Action item
The lines running from the one that contains "(High Growth /" to the end of the records below are what to reproduce, exactly and without pictures.

Excerpted data
"""
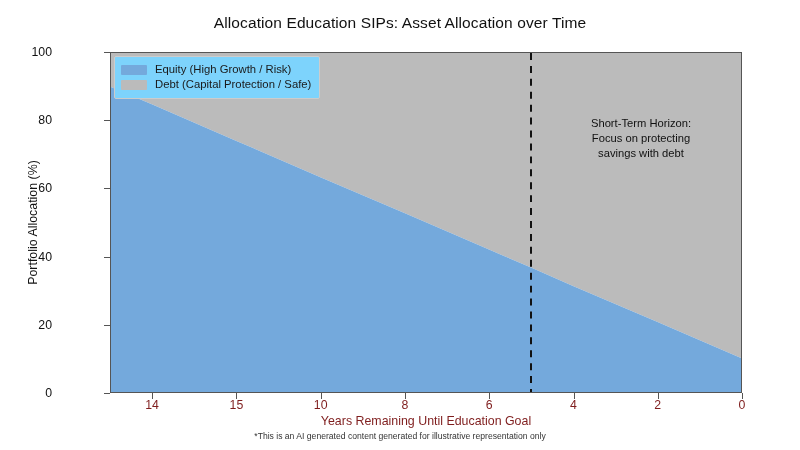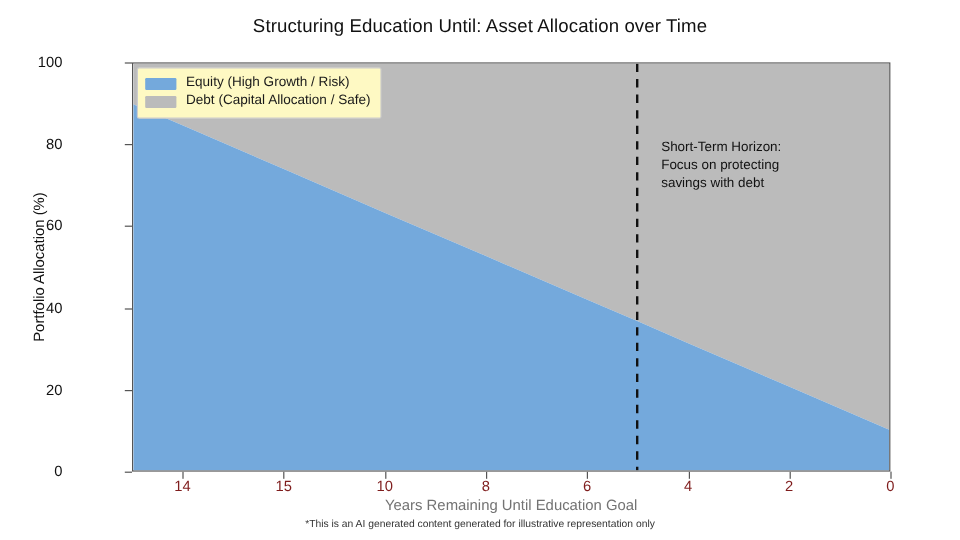"Structuring Education Until: Asset" div { text: Structuring Education Until -> Allocation Education SIPs }
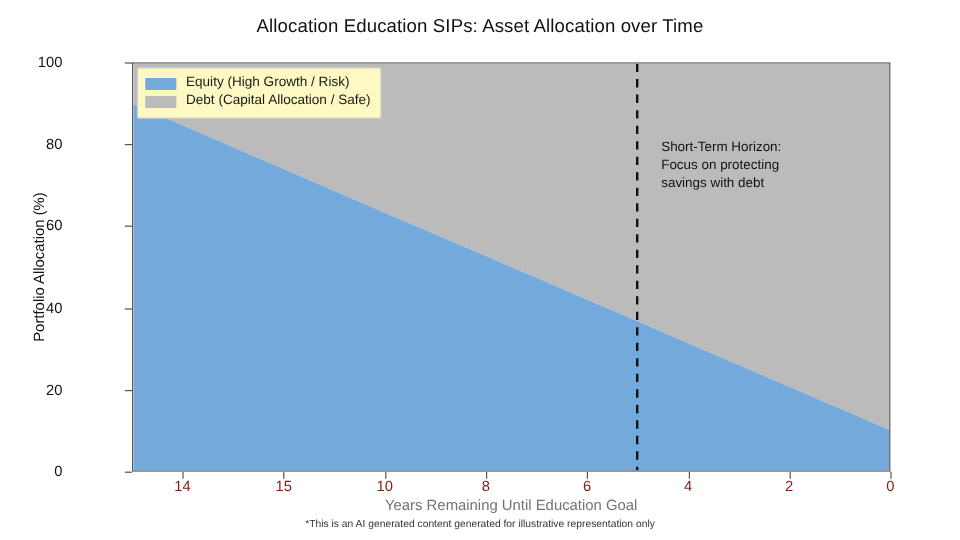"Equity (High Growth / Risk)" #legend { background: #fef9c3 -> #7dd3fc }
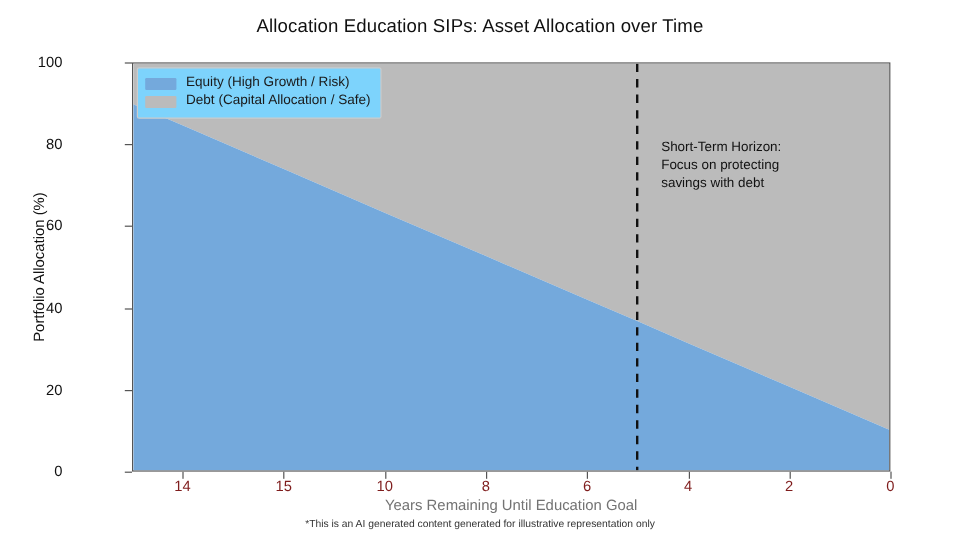"Debt (Capital Allocation / Safe)" span.legend-label { text: Allocation -> Protection }
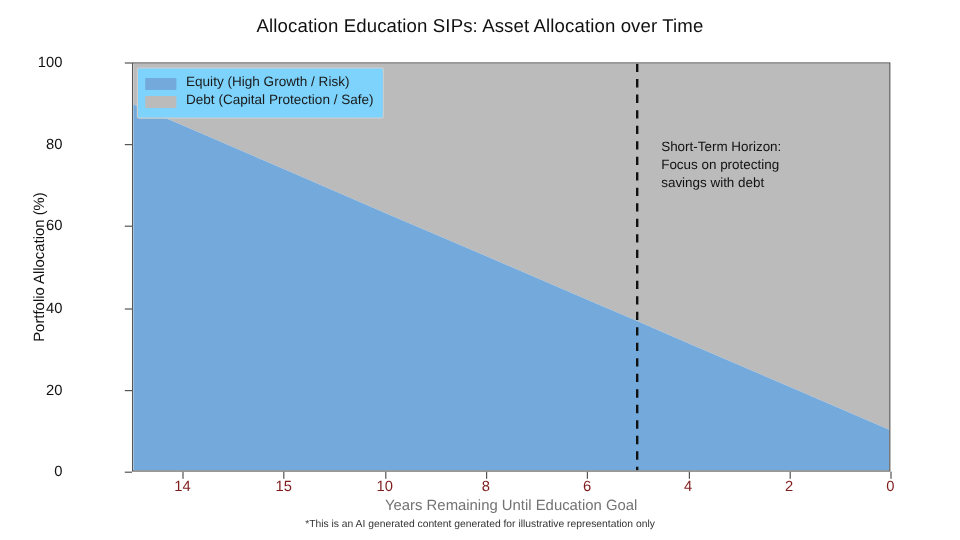"Short-Term Horizon:" .annotation { text-align: none -> center }
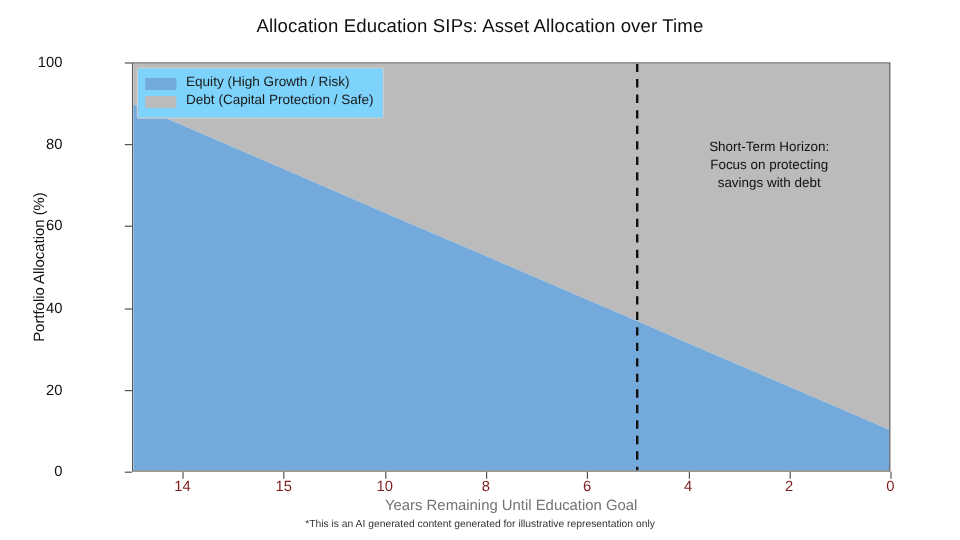"Years Remaining Until Education Goal" #xlabel { color: #737373 -> #7f1d1d }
"""
Exercise result
"Equity (High Growth / Risk)" #legend { background: #fef9c3 -> #7dd3fc }
"Debt (Capital Allocation / Safe)" span.legend-label { text: Allocation -> Protection }
"Short-Term Horizon:" .annotation { text-align: none -> center }
"Years Remaining Until Education Goal" #xlabel { color: #737373 -> #7f1d1d }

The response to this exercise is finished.